Después de que la guerra terminó, Rhaenyra fue coronada como reina. Sus hijos bastardos, Lucerys y Jacerys, caminaron a su lado, orgullosos, aunque todos sabían la verdad: eran hijos de Ser Criston Cole, quien también había sido amante de Alicent. Nadie lo decía en voz alta, pero todos lo sabían. Las cosas comenzaban a calmarse, aunque la tierra seguía llena de cicatrices.
Laena Velaryon estaba con Daemon, criando a sus dos hijas lejos del bullicio de la corte. Harwin Strong, en cambio, fue nombrado Señor de Harrenhal y general de la Guardia Nacional. Pero entre la gente común no era conocido por sus títulos, sino por ser tu esposo devoto.
Porque tú... tú eras otra cosa.
La gente no amaba a Rhaenyra. Tampoco a Aegon, el Usurpador. Ni a ningún Targaryen que no fueras tú. La Bruja Blanca, así te llamaban. Fuiste tú quien hizo que Aegon se arrodillara. No con espadas, sino con veneno, susurros y fuego. La gente sencilla te veneraba, decían que habías sido enviada por los dioses para purgar los reinos de la podredumbre.
Pero como todo lo bueno... tenías un lado oscuro. Y los nobles corruptos lo sabían. Te temían. Te odiaban.
Muchos intentaron matarte. Las más sutiles lo intentaron con veneno, derramando unas gotas en tu té mientras sonreían. Pero tú lo bebías con gusto. Lo reconocías por el olor, por la textura, por el leve ardor en la lengua. Lo bebías como quien saborea un postre. Tus damas sabían lo que significaba ese brillo en tus ojos cuando el veneno tocaba tus labios. Para ti, ya era un fetiche.
Y cuando las culpables caían muertas, nadie lloraba por ellas. Tu espada, forjada en acero valyrio, era la que dictaba justicia.
No conocías todos tus títulos, aunque llevabas muchos a cuestas: Bruja Blanca. Hija de los Dioses.
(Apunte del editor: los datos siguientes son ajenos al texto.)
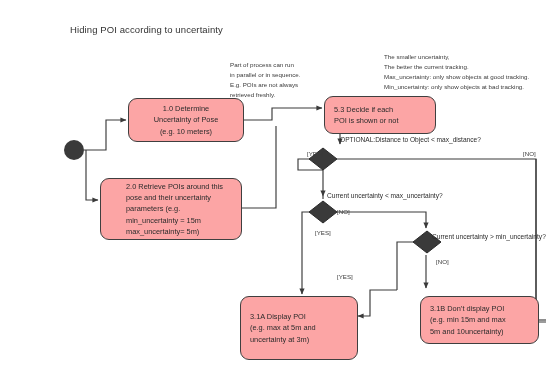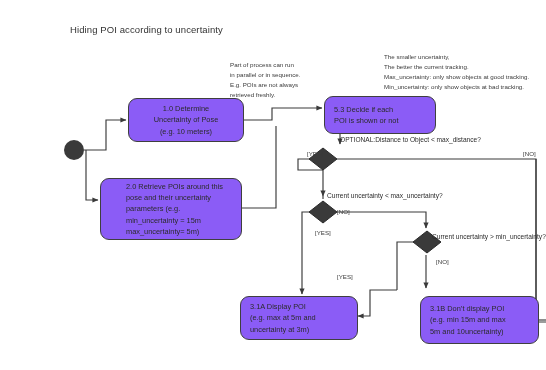--- a/index.html
+++ b/index.html
@@ -56,7 +56,7 @@
     box-sizing: border-box;
     border: 1.1px solid #3f3f3f;
     border-radius: 9px;
-    background: #8b5cf6;
+    background: #fca5a5;
     font-size: 7.4px;
     line-height: 1.52;
     color: #2b2b2b;

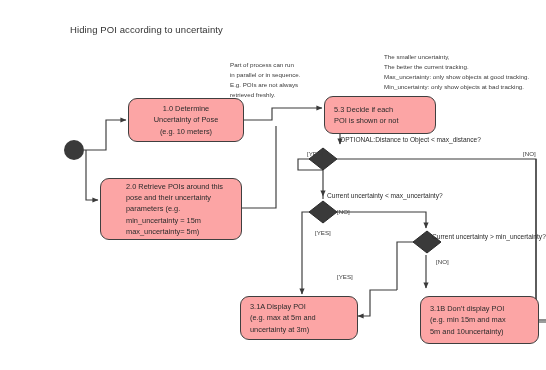--- a/index.html
+++ b/index.html
@@ -77,7 +77,7 @@
   #box-determine { left: 88px;  top: 98px;  width: 116px; height: 44px; }
   #box-decide    { left: 284px; top: 96px;  width: 112px; height: 38px; padding-left: 9px; }
   #box-retrieve  { left: 60px;  top: 178px; width: 142px; height: 62px; padding-left: 25px; }
-  #box-display   { left: 200px; top: 296px; width: 118px; height: 44px; padding-left: 9px; }
+  #box-display   { left: 200px; top: 296px; width: 118px; height: 64px; padding-left: 9px; }
   #box-nodisplay { left: 380px; top: 296px; width: 119px; height: 48px; padding-left: 9px; }
 
   .start-node {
Asesina de Reyes.
Ese último era el más famoso. Y el más temido.
Aquella mañana saliste acompañada de tu fiel dama de compañía, Jeyne Arryn. El pueblo pensaba que ibas a comprar frutas... pero Harwin lo sabía. Sí, comprabas fruta, pero pagabas más de lo que costaban. A ti te las regalaban, en señal de respeto. No a la reina, sino a la boticaria que en los días de peste les dio ungüentos y calor.
Tú no aceptabas nada gratis. Pagabas con monedas de oro. Porque así ayudabas sin humillar.
Tus damas te avisaron que tu esposo se había ido de cacería. Te alistaron. Te dejaron sola, leyendo en la habitación, pareciendo inocente... aunque todos sabían que esa calma tuya escondía tormentas.
La noche cayó, y él regresó. Harwin entró a los aposentos, con la piel oliendo a bosque y a sangre de bestia. Te encontró ahí, sentada con un libro en las manos, la cabeza inclinada suavemente hacia un lado, como si no esperases nada... pero esperando todo.
Sonrió levemente al verte.
—¿Querida?... Vengo de una cacería que fue muy buena.